++++ Dataset records

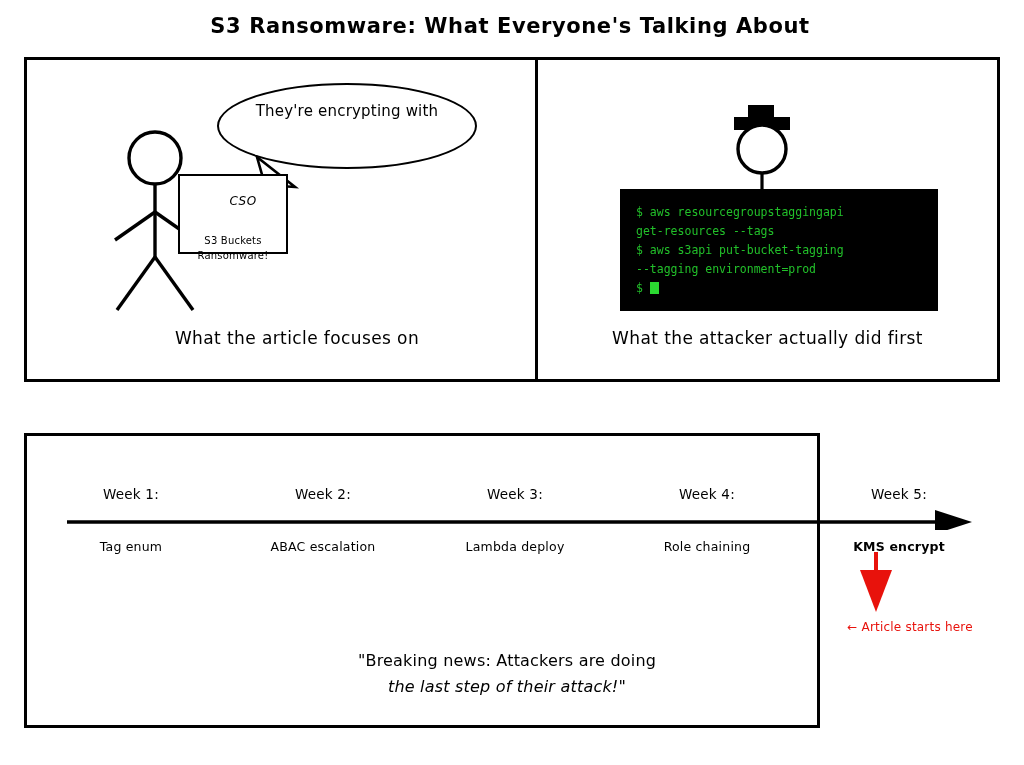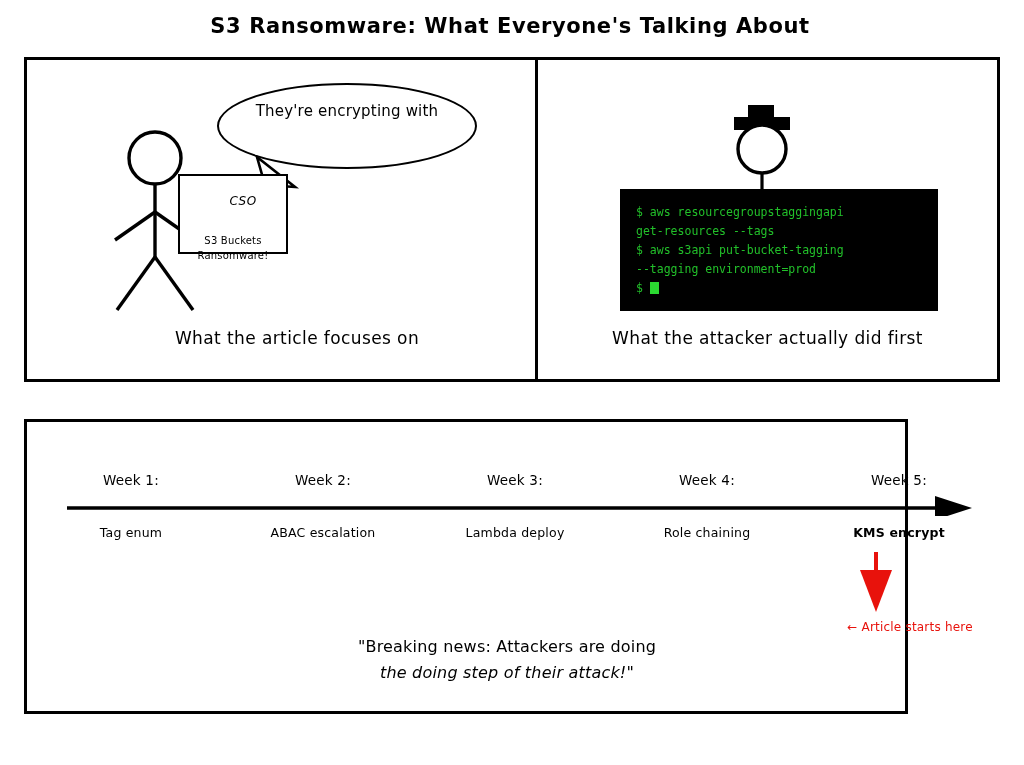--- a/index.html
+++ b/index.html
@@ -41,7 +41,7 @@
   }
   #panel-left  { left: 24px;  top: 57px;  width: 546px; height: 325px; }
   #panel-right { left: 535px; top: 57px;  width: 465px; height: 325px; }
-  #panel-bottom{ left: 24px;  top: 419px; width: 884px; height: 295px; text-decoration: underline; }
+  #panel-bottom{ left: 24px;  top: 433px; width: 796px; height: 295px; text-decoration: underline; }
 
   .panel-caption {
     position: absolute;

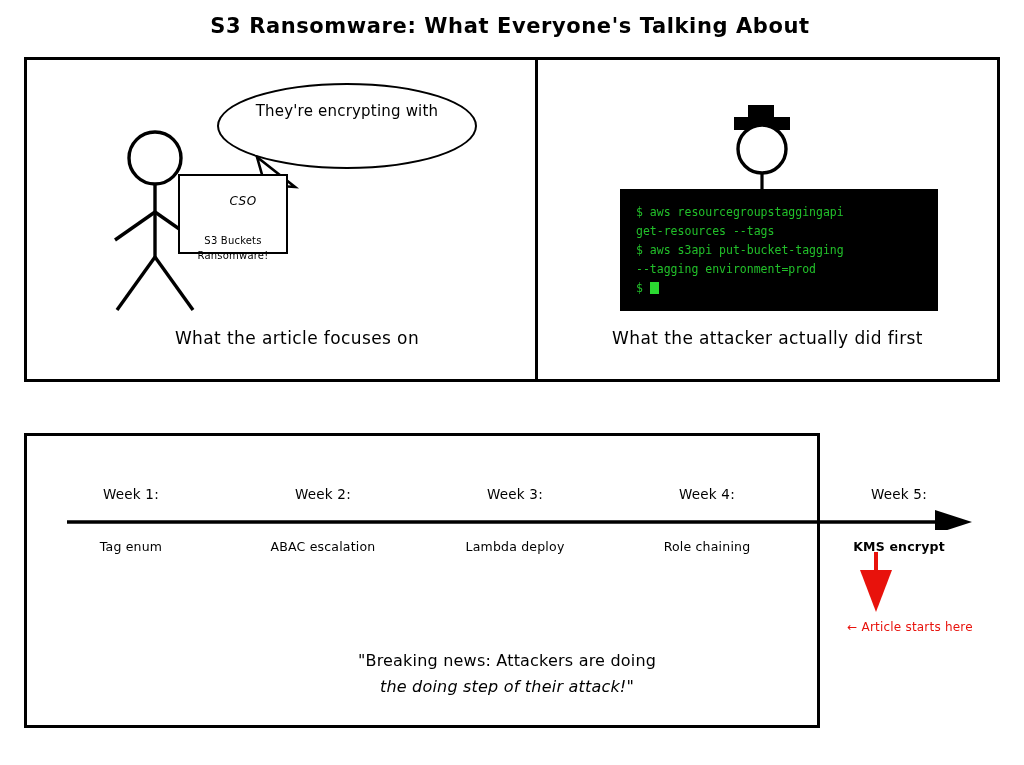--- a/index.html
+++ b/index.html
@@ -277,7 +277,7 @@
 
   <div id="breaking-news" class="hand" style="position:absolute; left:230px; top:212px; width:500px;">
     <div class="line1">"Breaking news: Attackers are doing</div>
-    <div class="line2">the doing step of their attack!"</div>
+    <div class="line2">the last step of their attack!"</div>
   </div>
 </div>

++++++++

Quote the records in their entirety, keeping the wording exact and excluding pictures.

Response for this exercise:
--- a/index.html
+++ b/index.html
@@ -41,7 +41,7 @@
   }
   #panel-left  { left: 24px;  top: 57px;  width: 546px; height: 325px; }
   #panel-right { left: 535px; top: 57px;  width: 465px; height: 325px; }
-  #panel-bottom{ left: 24px;  top: 419px; width: 884px; height: 295px; text-decoration: underline; }
+  #panel-bottom{ left: 24px;  top: 433px; width: 796px; height: 295px; text-decoration: underline; }
 
   .panel-caption {
     position: absolute;

--- a/index.html
+++ b/index.html
@@ -277,7 +277,7 @@
 
   <div id="breaking-news" class="hand" style="position:absolute; left:230px; top:212px; width:500px;">
     <div class="line1">"Breaking news: Attackers are doing</div>
-    <div class="line2">the doing step of their attack!"</div>
+    <div class="line2">the last step of their attack!"</div>
   </div>
 </div>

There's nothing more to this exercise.